[[ Excerpted data, beginning ]]

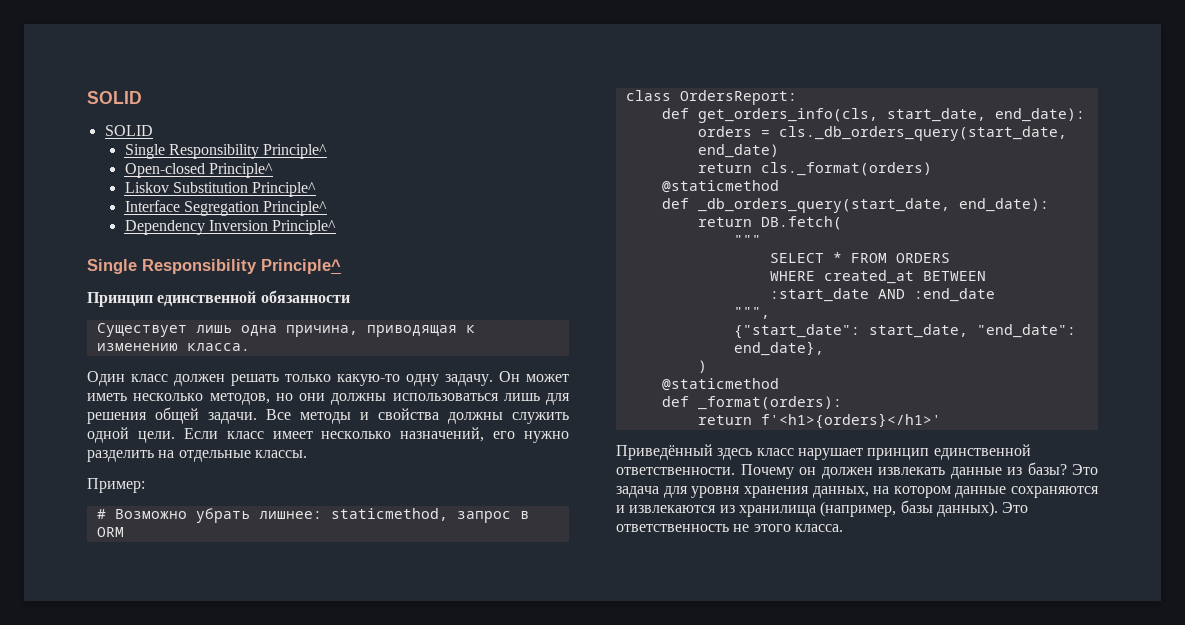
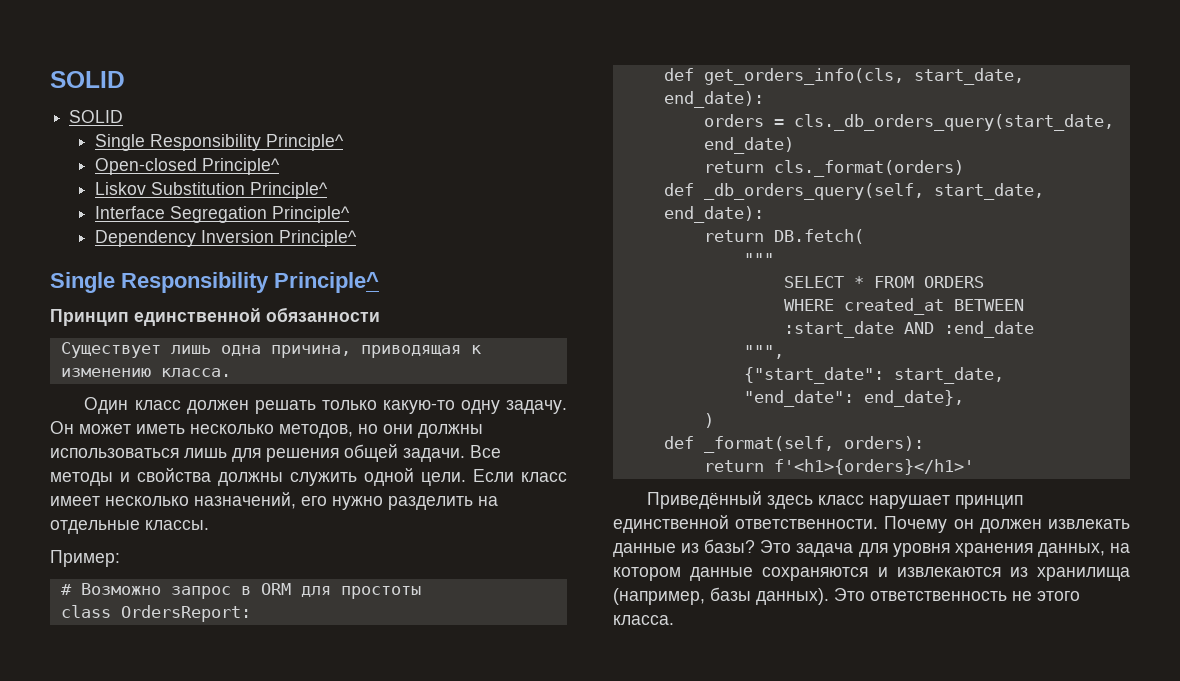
[195,508,448,523] убрать лишнее: staticmethod, -> (161, 589) none
(124, 532) none -> [300,586,421,599] для простоты
[661,180,779,193] [661,198,950,213] // @staticmethod // def _db_orders_query(start_date, -> [663,183,1044,200] // def _db_orders_query(self, start_date,
[661,378,779,391] [661,396,842,410] // @staticmethod // def _format(orders): -> [663,436,924,453] // def _format(self, orders):

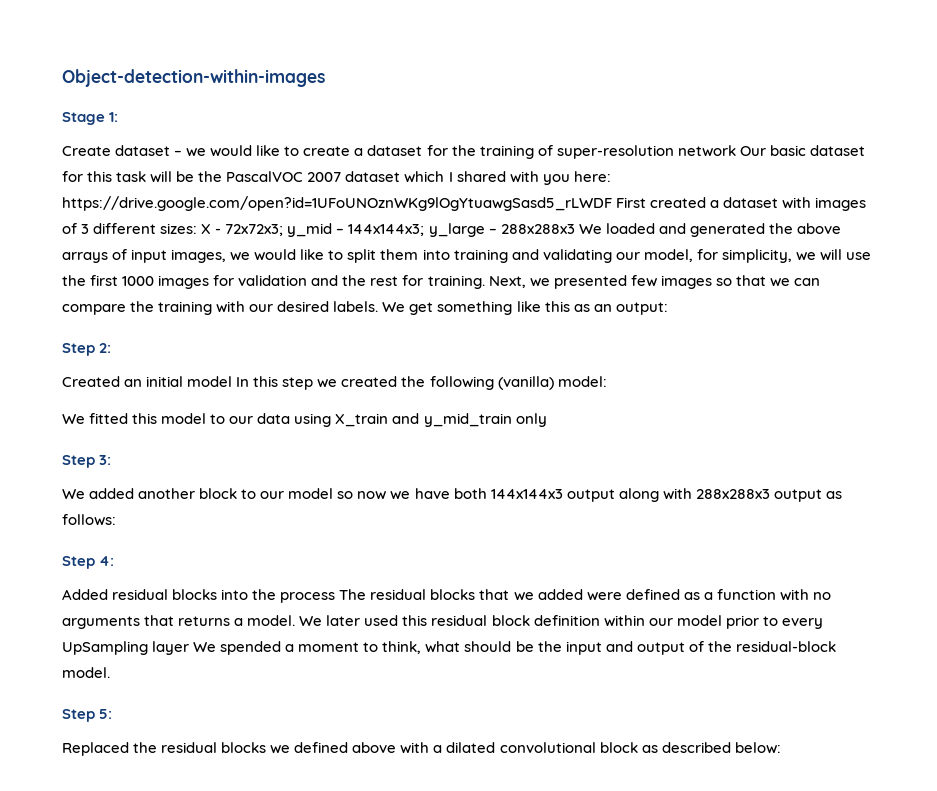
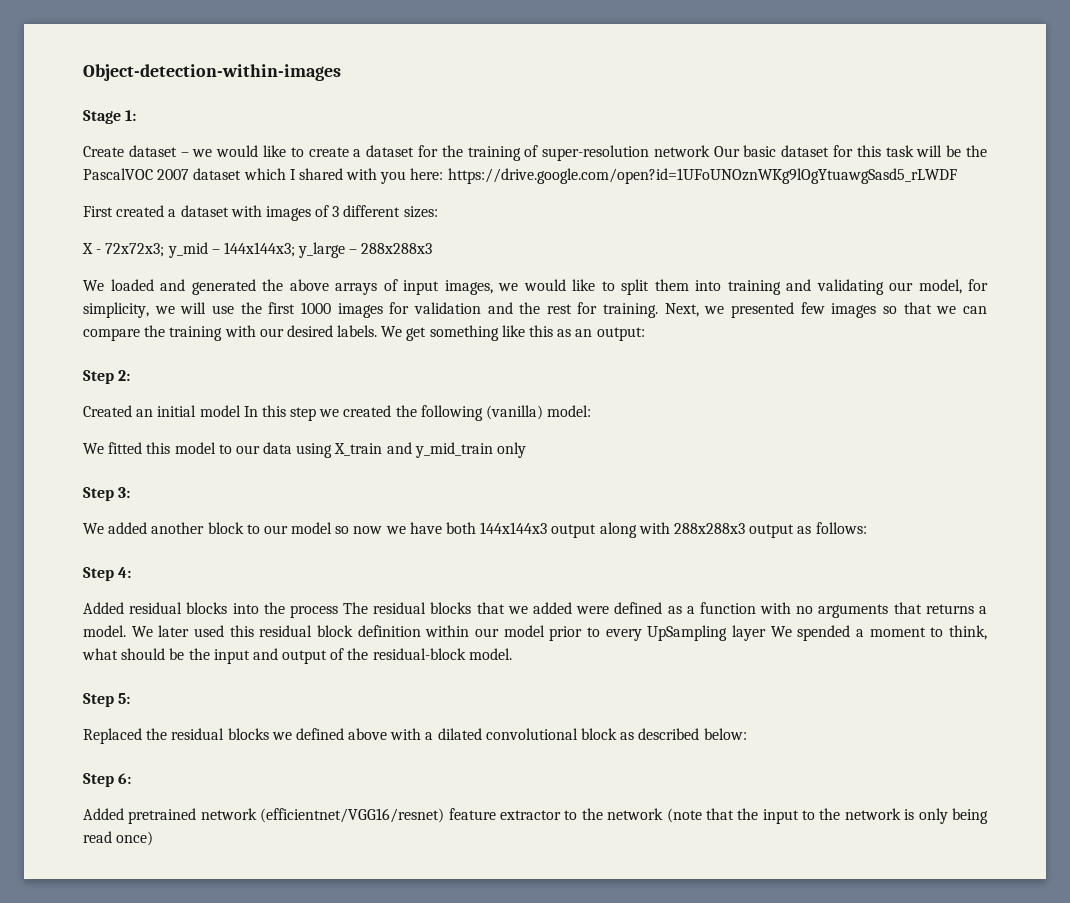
(612, 203) none -> (957, 176) //
(198, 228) none -> (438, 212) //
(575, 229) none -> (433, 248) //
(781, 748) none -> [83,773,132,787] [83,808,989,824] [83,831,154,846] // Step 6: // Added pretrained network (efficientnet/VGG16/resnet) feature extractor to the network (note that the input to the network is only being read once)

[[ Excerpted data, end ]]

Write out the material exactly, excluding pictures.

* _Output below_:
[195,508,448,523] убрать лишнее: staticmethod, -> (161, 589) none
(124, 532) none -> [300,586,421,599] для простоты
[661,180,779,193] [661,198,950,213] // @staticmethod // def _db_orders_query(start_date, -> [663,183,1044,200] // def _db_orders_query(self, start_date,
[661,378,779,391] [661,396,842,410] // @staticmethod // def _format(orders): -> [663,436,924,453] // def _format(self, orders):

(612, 203) none -> (957, 176) //
(198, 228) none -> (438, 212) //
(575, 229) none -> (433, 248) //
(781, 748) none -> [83,773,132,787] [83,808,989,824] [83,831,154,846] // Step 6: // Added pretrained network (efficientnet/VGG16/resnet) feature extractor to the network (note that the input to the network is only being read once)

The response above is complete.